I thought it fitting to devote my final Artist Profile to an artist who was a mainstay of the Cybis production process: Ginny MacCotter, who deserves credit for so much more than collectors ever knew. She was also one of the longest-serving and most devoted employees of the studio.
She was born Anna Marie Magee in New Jersey on June 27, 1910, the first child of parents Bertram and Anna Magee. A younger sister, Dorothy, followed in 1912 and a brother, Frederick, in 1914. Her father Bertram was born in 1884, which means he was a decade older than Boleslaw Cybis. He married Anna Elizabeth Gulden in 1908 and during World War I he worked as a watchmaker for the Ingersoll Watch Company. The Ingersoll company was a trailblazer in the industry, not only for manufacturing the first truly affordable watch (it sold for only $1) in 1892, but also for the first radium-dial watch in 1919 and the first ‘character watch’ in 1933; it featured Mickey Mouse and was Disney’s very first merchandising partnership. In 1908 Ingersoll acquired the Trenton Watch Company, which was the location where newlywed Bertram Magee worked.
Bertram’s 1918 draft registration card shows the Magee family living in this house at 4 Washington Street in Trenton.
In the 1930 Federal Census, Anna Marie is 19 years old and living with her parents at 509 Hamilton Avenue in Trenton. Because the Ingersoll Watch Company went out of business in 1921 as a result of the Great Depression, her father was now working as a watch repairman at a local jewelry store.
By now you are probably wondering how ‘Anna Marie’ became ‘Ginny’. And you’re not alone, because I spent quite a few years assuming that the Ginny MacCotter whom I’d heard so much about was actually named ‘Virginia MacCotter’ …a name that no search engine on the planet was able to find any match for. No census, no death record, nothing. It was only after discovering a (not-online) newspaper obit for Patricia Eakin two years ago that cited a comment by “her co-worker Annamarie MacCotter” that I finally had different name to search for. Et voila, there was Anna Marie MacCotter in the 1930 Census (most of the 1920 Census records were destroyed in a fire.) From there, it was easy to trace her back to 1910. But I still had no idea where the ‘Ginny’ came from. Was Virginia a second middle name?
Nope. When I had the good fortune to connect with Ginny’s grandson last year, one of the first things I asked him was ‘Why did everyone call her Ginny?’ The answer is one that I never expected: She had red hair, and it is very common in Ireland, England and Scotland to refer to a redhead as a “ginger”. “Ginger” became ‘Ginny’ at a very young age, which is what everyone called her afterward.
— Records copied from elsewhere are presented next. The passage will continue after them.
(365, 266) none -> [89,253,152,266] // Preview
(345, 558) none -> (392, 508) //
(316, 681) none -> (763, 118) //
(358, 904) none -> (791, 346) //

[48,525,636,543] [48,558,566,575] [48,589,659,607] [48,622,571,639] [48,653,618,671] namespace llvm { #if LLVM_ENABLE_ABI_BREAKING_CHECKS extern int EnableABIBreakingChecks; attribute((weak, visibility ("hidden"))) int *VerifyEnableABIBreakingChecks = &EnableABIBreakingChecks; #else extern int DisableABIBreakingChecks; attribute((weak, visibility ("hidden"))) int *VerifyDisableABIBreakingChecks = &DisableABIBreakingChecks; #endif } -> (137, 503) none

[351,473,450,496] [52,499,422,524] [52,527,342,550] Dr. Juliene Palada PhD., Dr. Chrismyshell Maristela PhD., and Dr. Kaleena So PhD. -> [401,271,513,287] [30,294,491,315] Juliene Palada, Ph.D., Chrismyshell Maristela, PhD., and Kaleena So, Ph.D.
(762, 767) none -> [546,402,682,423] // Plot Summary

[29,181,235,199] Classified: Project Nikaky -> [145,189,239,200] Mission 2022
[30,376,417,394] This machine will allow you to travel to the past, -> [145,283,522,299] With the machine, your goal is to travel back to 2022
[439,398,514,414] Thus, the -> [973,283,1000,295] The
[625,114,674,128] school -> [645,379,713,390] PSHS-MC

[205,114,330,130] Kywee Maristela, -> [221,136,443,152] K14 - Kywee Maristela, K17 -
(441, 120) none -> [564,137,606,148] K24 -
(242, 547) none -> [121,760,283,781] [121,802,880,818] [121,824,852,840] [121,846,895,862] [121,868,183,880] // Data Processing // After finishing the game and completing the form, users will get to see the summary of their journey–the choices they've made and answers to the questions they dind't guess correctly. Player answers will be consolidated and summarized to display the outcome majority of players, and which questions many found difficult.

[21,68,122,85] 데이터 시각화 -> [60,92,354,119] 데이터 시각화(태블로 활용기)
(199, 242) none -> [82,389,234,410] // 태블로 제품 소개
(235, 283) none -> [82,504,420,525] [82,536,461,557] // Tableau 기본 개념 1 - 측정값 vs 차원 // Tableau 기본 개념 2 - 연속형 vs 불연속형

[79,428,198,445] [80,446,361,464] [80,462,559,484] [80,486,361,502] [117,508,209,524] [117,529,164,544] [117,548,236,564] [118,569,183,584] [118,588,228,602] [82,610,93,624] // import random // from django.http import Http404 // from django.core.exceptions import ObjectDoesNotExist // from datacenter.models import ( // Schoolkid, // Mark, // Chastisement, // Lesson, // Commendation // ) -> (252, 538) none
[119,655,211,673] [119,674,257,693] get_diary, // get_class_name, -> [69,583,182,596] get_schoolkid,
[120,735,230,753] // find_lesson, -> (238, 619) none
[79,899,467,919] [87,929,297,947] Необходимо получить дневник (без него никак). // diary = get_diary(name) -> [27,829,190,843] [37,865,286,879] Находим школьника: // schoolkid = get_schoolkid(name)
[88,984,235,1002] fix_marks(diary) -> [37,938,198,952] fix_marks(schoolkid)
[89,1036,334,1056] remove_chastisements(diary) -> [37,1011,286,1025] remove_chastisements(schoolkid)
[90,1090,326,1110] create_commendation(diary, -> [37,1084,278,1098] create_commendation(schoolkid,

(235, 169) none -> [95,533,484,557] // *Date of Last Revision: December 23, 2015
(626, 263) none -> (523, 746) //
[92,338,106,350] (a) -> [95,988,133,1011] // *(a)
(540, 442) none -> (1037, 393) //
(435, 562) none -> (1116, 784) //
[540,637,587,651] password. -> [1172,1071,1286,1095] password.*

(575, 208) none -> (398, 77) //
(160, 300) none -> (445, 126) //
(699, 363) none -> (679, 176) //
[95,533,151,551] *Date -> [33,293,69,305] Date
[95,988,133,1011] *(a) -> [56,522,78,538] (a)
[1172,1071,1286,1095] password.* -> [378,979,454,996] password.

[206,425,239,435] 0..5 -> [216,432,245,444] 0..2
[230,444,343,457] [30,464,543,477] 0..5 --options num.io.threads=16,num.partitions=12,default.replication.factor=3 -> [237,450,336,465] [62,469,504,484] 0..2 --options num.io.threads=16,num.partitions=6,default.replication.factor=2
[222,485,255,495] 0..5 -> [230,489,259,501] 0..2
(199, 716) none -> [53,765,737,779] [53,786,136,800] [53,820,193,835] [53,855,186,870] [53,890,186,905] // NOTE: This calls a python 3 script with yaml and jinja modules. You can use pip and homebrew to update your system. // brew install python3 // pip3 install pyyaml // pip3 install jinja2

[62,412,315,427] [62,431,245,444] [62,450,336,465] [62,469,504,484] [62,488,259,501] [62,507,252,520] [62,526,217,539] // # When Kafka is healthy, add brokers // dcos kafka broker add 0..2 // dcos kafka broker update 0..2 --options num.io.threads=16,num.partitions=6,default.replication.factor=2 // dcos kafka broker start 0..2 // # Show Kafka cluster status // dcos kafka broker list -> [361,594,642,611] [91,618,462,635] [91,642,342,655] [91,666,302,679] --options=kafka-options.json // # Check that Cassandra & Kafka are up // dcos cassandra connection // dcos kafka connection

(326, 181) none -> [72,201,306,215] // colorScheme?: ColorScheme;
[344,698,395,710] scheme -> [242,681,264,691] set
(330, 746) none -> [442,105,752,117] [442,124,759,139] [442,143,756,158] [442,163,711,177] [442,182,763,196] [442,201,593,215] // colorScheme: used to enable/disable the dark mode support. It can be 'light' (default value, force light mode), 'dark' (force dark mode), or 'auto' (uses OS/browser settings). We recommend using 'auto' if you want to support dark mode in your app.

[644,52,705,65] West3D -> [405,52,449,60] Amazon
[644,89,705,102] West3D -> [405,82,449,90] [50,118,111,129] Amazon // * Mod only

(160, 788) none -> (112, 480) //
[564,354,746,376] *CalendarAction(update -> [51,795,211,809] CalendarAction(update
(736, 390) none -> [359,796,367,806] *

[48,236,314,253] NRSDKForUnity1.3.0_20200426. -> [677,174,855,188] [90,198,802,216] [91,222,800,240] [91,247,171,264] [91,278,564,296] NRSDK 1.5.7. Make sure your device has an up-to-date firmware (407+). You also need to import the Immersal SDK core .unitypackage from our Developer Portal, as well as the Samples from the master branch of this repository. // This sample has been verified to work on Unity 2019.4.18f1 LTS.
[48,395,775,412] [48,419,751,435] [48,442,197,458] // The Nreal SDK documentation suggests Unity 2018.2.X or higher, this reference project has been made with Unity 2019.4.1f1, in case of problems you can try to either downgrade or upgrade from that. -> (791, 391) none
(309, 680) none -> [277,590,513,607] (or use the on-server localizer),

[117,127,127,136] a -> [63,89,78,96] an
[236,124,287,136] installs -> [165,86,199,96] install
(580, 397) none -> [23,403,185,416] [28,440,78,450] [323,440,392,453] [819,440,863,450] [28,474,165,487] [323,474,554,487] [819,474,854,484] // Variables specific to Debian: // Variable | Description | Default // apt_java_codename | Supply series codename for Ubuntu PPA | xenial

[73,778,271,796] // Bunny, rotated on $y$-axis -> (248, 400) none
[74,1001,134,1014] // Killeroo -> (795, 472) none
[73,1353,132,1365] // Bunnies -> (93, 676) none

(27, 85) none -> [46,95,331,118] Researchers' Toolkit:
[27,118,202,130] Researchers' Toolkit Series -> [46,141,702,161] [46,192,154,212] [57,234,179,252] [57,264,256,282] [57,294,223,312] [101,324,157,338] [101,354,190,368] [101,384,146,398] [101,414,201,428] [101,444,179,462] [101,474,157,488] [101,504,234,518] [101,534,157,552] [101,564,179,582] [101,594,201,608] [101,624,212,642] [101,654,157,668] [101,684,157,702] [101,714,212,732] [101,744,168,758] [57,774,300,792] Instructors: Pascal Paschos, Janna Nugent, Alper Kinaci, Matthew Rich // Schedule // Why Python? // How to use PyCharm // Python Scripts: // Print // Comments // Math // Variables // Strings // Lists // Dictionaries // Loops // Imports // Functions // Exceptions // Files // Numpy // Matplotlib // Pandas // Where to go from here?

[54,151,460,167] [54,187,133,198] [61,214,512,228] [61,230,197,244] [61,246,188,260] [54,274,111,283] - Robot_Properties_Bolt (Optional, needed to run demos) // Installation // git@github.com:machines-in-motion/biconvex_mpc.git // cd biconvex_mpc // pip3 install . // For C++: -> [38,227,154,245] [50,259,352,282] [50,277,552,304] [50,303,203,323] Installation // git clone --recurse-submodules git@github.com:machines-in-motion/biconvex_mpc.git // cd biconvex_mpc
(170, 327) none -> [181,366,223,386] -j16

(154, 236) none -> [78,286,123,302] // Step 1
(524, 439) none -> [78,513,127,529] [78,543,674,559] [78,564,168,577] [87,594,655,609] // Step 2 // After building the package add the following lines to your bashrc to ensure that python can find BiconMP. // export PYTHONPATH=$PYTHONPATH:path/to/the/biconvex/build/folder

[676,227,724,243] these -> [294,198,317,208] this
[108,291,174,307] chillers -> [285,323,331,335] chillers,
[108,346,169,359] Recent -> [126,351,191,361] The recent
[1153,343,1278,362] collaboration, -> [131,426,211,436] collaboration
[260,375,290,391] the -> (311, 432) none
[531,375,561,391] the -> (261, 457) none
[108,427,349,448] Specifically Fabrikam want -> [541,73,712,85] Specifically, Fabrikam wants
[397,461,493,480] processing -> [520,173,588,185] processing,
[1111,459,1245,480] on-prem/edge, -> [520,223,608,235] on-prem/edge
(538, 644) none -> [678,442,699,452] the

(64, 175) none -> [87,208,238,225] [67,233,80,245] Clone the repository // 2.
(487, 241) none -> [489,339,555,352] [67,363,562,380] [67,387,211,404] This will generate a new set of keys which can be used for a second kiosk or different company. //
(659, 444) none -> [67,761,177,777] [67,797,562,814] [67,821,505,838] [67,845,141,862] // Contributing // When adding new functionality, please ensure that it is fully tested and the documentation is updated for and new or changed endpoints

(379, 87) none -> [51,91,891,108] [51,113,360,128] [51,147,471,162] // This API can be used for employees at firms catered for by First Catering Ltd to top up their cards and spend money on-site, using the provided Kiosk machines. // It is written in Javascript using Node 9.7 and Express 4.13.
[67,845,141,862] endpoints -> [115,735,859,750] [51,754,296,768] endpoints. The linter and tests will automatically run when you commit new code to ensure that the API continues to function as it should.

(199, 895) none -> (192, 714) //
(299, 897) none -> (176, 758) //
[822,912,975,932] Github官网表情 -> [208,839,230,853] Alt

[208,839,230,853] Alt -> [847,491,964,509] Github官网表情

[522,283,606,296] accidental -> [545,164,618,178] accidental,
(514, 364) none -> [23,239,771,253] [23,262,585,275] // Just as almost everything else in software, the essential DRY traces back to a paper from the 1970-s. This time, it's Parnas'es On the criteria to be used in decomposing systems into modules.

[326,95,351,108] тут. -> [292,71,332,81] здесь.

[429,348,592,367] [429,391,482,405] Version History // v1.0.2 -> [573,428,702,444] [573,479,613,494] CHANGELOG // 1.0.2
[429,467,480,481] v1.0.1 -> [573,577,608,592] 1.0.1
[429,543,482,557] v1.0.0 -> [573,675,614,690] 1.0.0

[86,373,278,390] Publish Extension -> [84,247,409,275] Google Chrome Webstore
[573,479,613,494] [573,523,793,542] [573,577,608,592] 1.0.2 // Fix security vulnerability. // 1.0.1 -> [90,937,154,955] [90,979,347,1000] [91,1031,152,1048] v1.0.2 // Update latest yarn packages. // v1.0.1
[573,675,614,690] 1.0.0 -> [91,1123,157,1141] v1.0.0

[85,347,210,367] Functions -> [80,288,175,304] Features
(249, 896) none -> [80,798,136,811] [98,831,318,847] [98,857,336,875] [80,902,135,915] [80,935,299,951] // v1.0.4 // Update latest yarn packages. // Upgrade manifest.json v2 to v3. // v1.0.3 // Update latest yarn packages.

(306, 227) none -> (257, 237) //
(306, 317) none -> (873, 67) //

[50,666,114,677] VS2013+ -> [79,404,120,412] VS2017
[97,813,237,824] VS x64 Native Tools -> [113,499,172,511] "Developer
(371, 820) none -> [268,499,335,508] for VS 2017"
Having only seen photos of Ginny with grey or white hair, I never thought of it as being any other color! A longtime mystery had been solved.
In 1932, Ginny married Hugh MacCotter; their son, Hugh Bertram MacCotter, was born in June 1933 in Trenton. He was their only child. By 1940 the family was living at 12 McKinley Avenue along with Ginny’s married sister Dorothy, her husband, and their two children.
The first mention that I found of Ginny MacCotter in connection with Cybis is in the July 1953 D’Orsay China records; however, given that several people who knew Ginny have told me that she originally worked for Cordey, I will assume – given the lack of any surviving Cordey employee records – that she started at Cordey sometime after 1942. She may even have been among the six employees that this 1948 trade magazine article cites as being the original Church Street workforce. If so, she may have moved to the 100 Enterprise Avenue factory when it opened in 1946. Ginny’s father, Bertram Magee, passed away in 1948.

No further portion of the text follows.